# [Problem description]
Only lines that contain the word "serif" belong in the answer; copy them from the records below.

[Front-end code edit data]
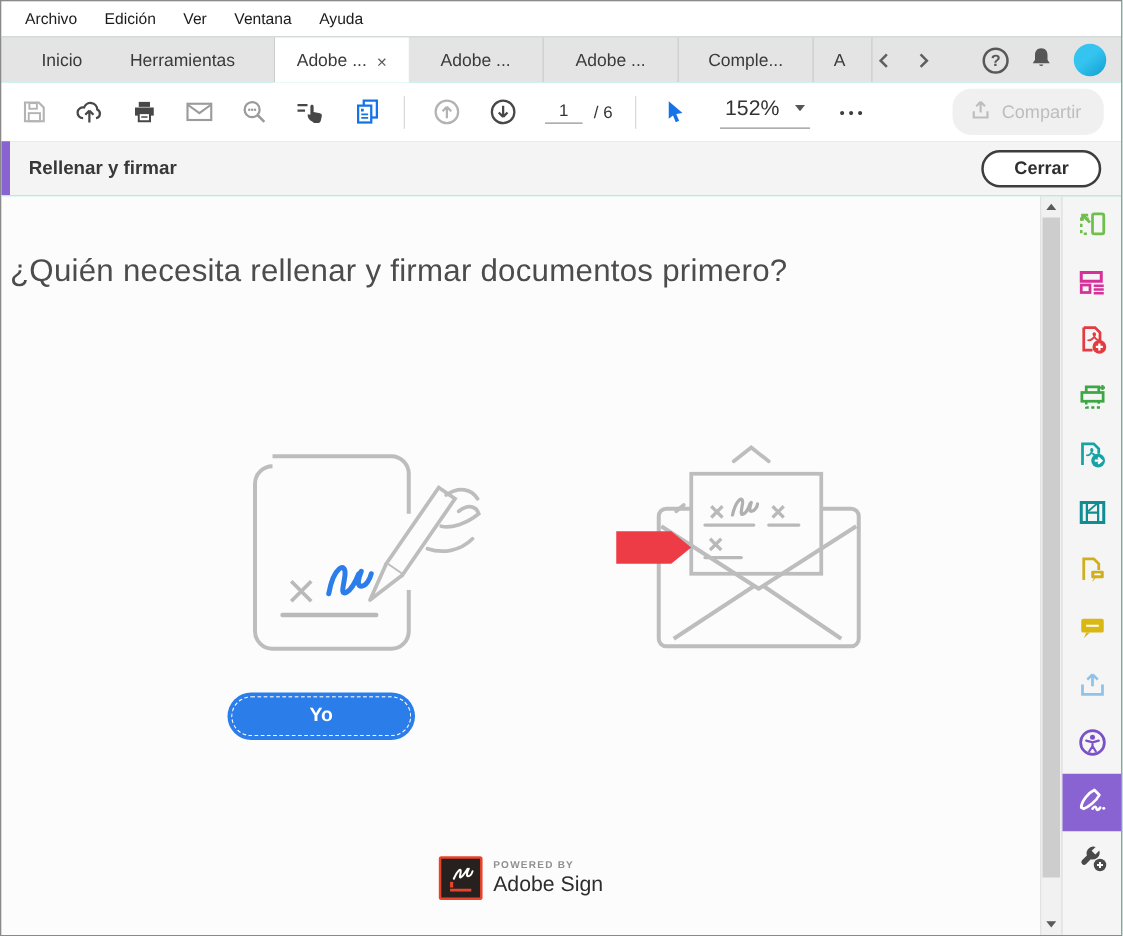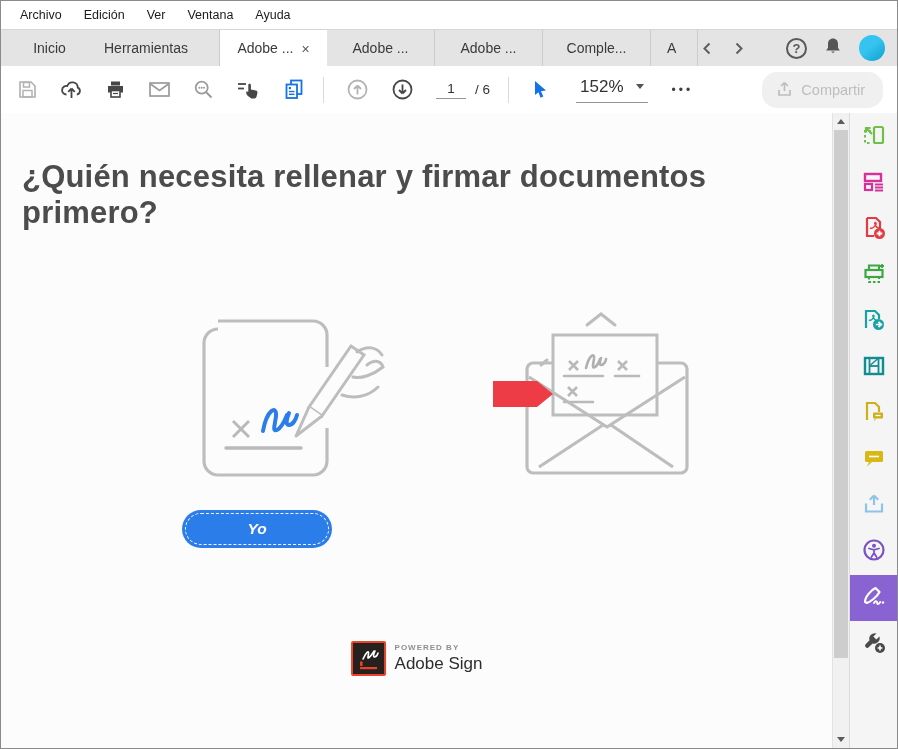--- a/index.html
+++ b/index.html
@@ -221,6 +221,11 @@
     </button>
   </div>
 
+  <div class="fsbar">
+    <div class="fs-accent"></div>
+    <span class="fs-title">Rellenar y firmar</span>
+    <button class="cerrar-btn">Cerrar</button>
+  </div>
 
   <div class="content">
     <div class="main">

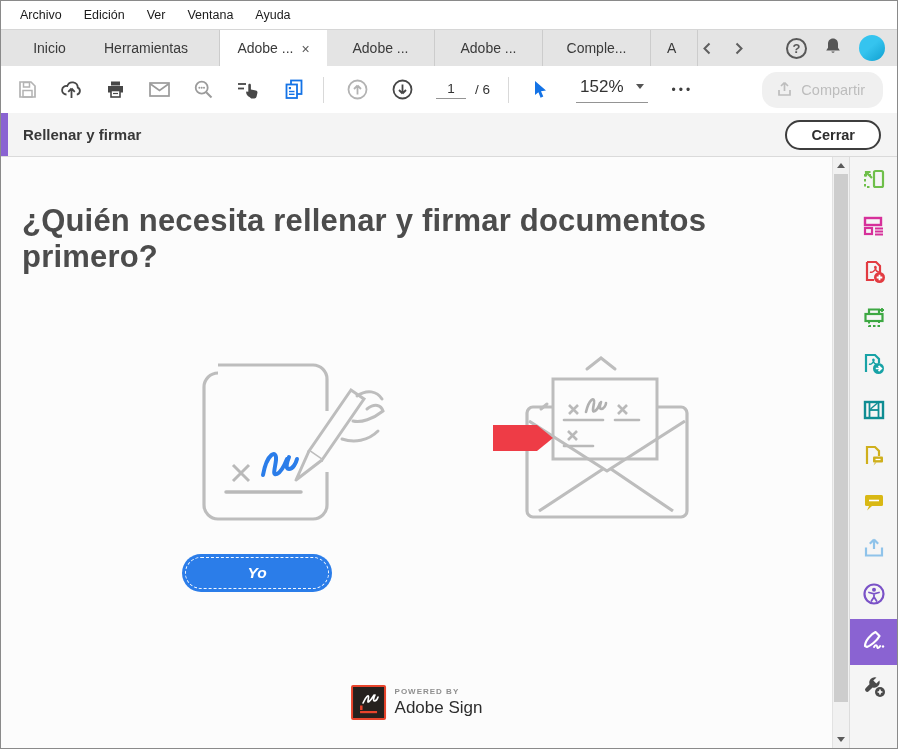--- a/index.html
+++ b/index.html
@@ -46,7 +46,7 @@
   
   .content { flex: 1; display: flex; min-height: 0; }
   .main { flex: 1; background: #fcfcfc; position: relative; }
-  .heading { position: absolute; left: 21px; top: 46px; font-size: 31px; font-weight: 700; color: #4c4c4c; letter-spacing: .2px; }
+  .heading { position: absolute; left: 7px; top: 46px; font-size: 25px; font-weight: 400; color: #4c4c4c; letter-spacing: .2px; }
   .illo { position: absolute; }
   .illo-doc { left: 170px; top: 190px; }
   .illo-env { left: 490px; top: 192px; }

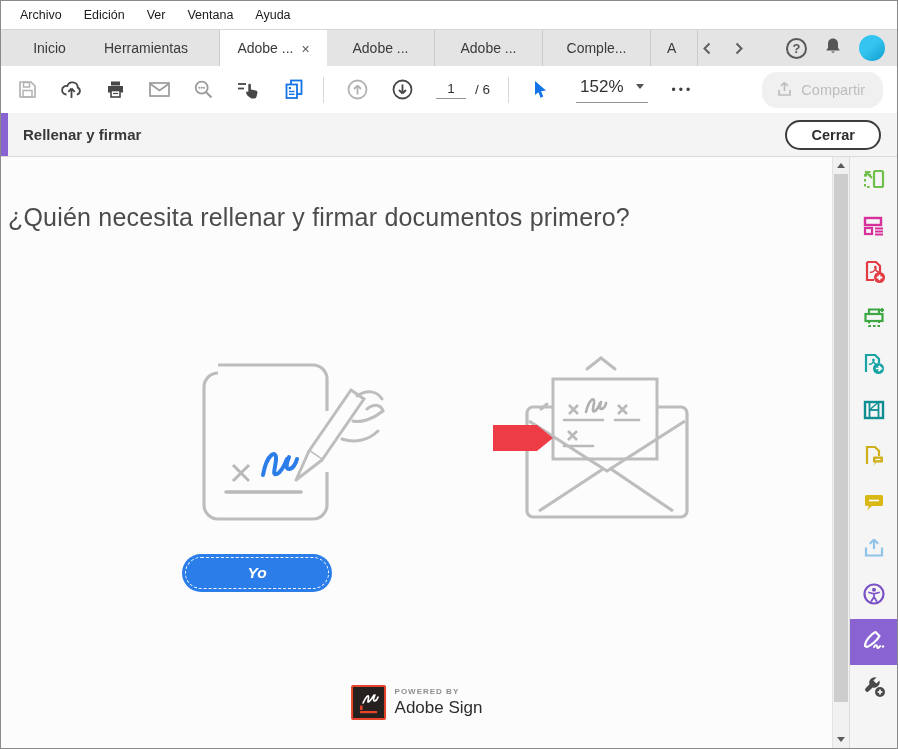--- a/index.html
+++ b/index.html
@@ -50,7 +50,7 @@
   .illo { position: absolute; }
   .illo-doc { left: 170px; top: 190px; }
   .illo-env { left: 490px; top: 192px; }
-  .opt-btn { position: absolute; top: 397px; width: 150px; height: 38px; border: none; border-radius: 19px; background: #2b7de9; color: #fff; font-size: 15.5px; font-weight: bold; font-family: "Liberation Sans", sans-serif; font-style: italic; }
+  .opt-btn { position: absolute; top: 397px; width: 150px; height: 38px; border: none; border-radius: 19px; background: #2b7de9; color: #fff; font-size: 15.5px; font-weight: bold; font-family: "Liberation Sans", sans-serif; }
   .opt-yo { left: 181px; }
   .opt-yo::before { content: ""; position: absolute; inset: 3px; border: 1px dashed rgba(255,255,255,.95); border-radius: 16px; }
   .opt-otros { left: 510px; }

# [Answer for the task]
-  .opt-btn { position: absolute; top: 397px; width: 150px; height: 38px; border: none; border-radius: 19px; background: #2b7de9; color: #fff; font-size: 15.5px; font-weight: bold; font-family: "Liberation Sans", sans-serif; font-style: italic; }
+  .opt-btn { position: absolute; top: 397px; width: 150px; height: 38px; border: none; border-radius: 19px; background: #2b7de9; color: #fff; font-size: 15.5px; font-weight: bold; font-family: "Liberation Sans", sans-serif; }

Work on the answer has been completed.